Claus Garbe, MD, a professor of dermato-oncology at the University of Tübingen in Germany, and study coauthors randomized 483 patients 1:1 to either observation only or CLND between 2006 and 2014.

After a mean follow-up of 35 months, 14.6% of patients in the observation arm and 8.3% of patients in the CLND arm developed regional lymph node metastases close to the primary tumor. Still, there was no significant difference in the 5-year disease recurrence–free survival (P = .72), distant metastases–free survival (P = .76), or melanoma-free survival (P = .86). A difference of 10% or more was deemed statistically significant, according to the design of the trial.

“Today, we do not know which patients are already cured by their sentinel node biopsy procedure, which ones are destined to die no matter what surgery is done, and which ones might be saved from recurring and dying-or at least from extra surgical side effects-by early use of lymph node dissection,” said Vernon Sondak, MD, chair of the department of cutaneous oncology at the Moffitt Cancer Center & Research Institute in Tampa, Florida, who was not involved in the study. “Randomized trials like this one and the much larger Multicenter Selective Lymphadenectomy Trial II (MSLT-II) will help answer these important questions over the next few years.” MSLT-II is currently addressing the same question about CLND; the study results are not expected until 2022.
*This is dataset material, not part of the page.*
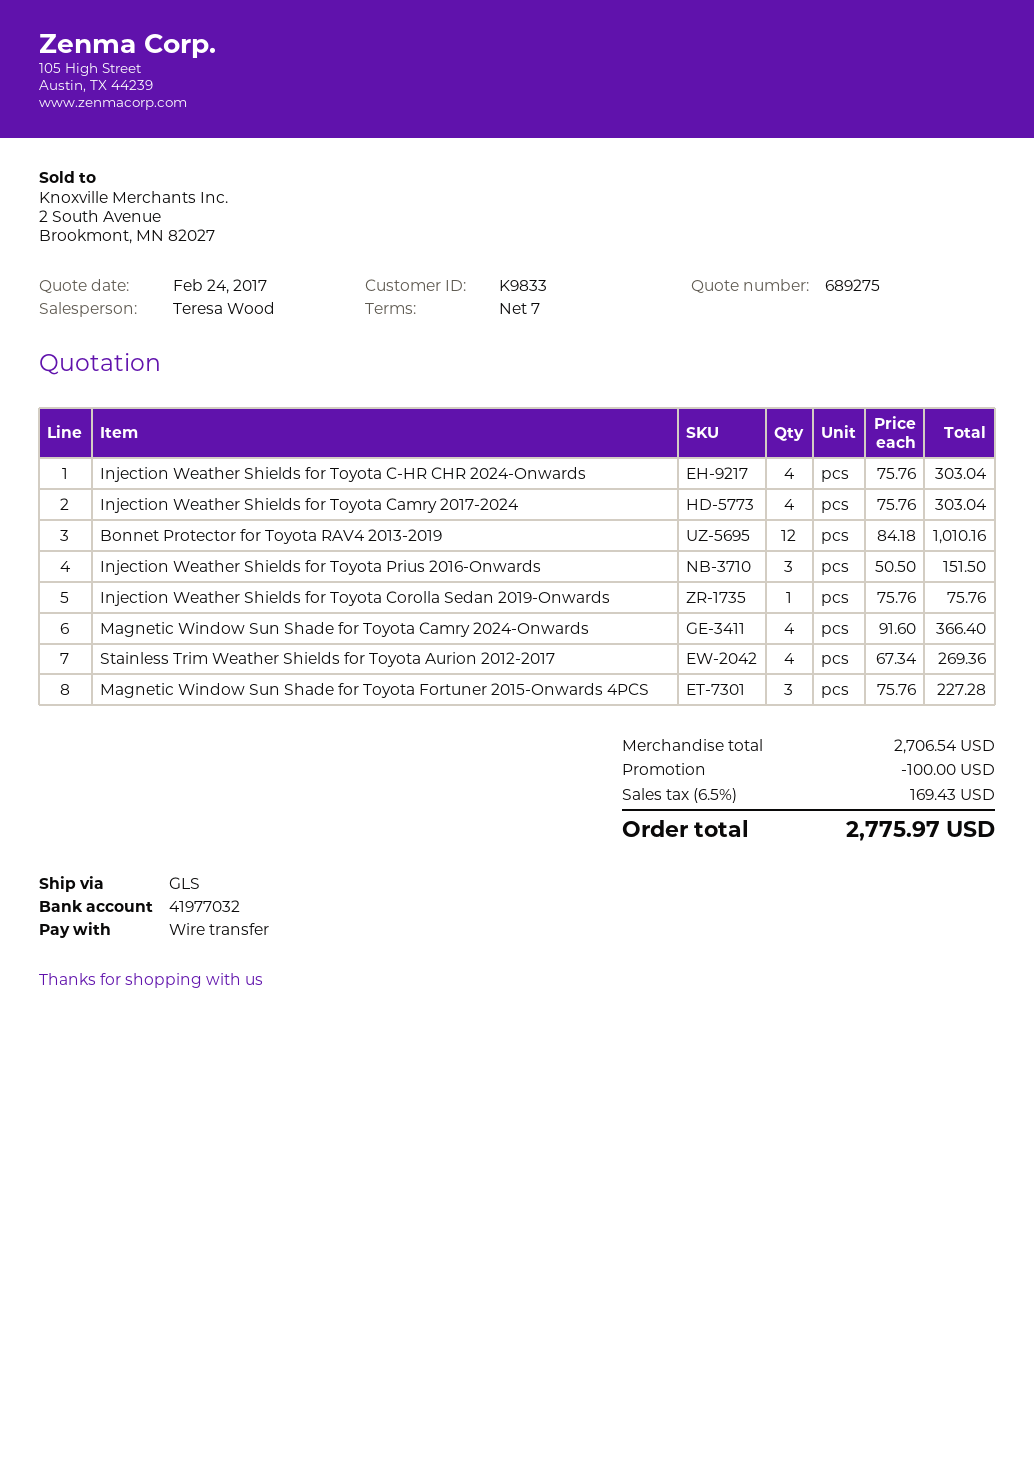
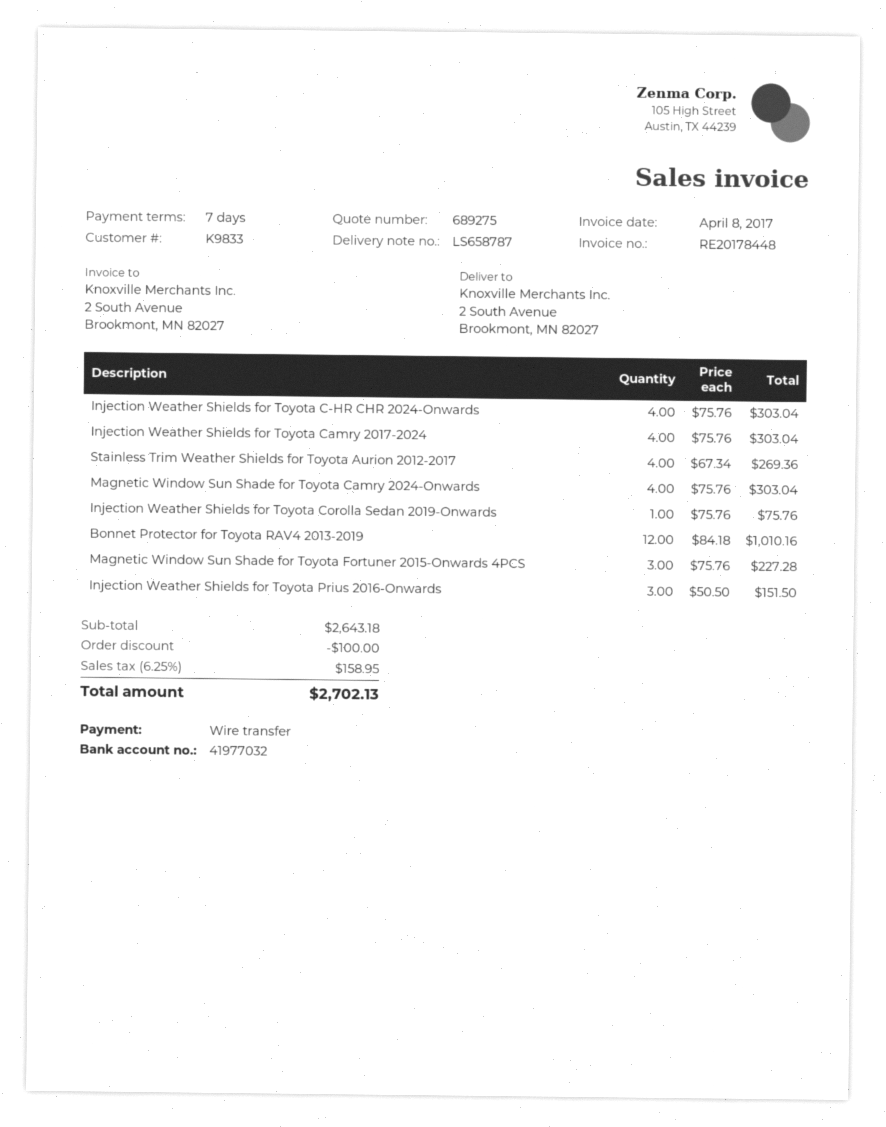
Magnetic Window Sun Shade for Toyota Camry 2024-Onwards: 4 x 91.60 = 366.40 -> 4 x 75.76 = 303.04
subtotal: 2706.54 -> 2643.18
tax: 6.5% = 169.43 -> 6.25% = 158.95
total: 2775.97 -> 2702.13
According to Sondak, a potential improvement in survival is only one reason that a patient could be recommended to undergo a CLND. The main reason is the chance of a local lymph node recurrence that would later require more difficult surgery.

The study’s follow-up of 35 months, however, is not long enough to assess the long-term impact of lymph node surgery for stage III melanoma patients. “Many patients who don’t have a sentinel node biopsy don’t have positive nodes show up as a palpable lump until 3 or more years later,” said Sondak. He added that it could take 10 years or more for nodal disease to recur.

“We are going to need to be patient and let a lot more time go by before we can make final conclusions,” he said. “For now, this information provides a degree of reassurance to those patients who went onto randomized trials such as this and MSLT-II that delaying lymph node surgery after a positive sentinel node is not harmful in the short run.”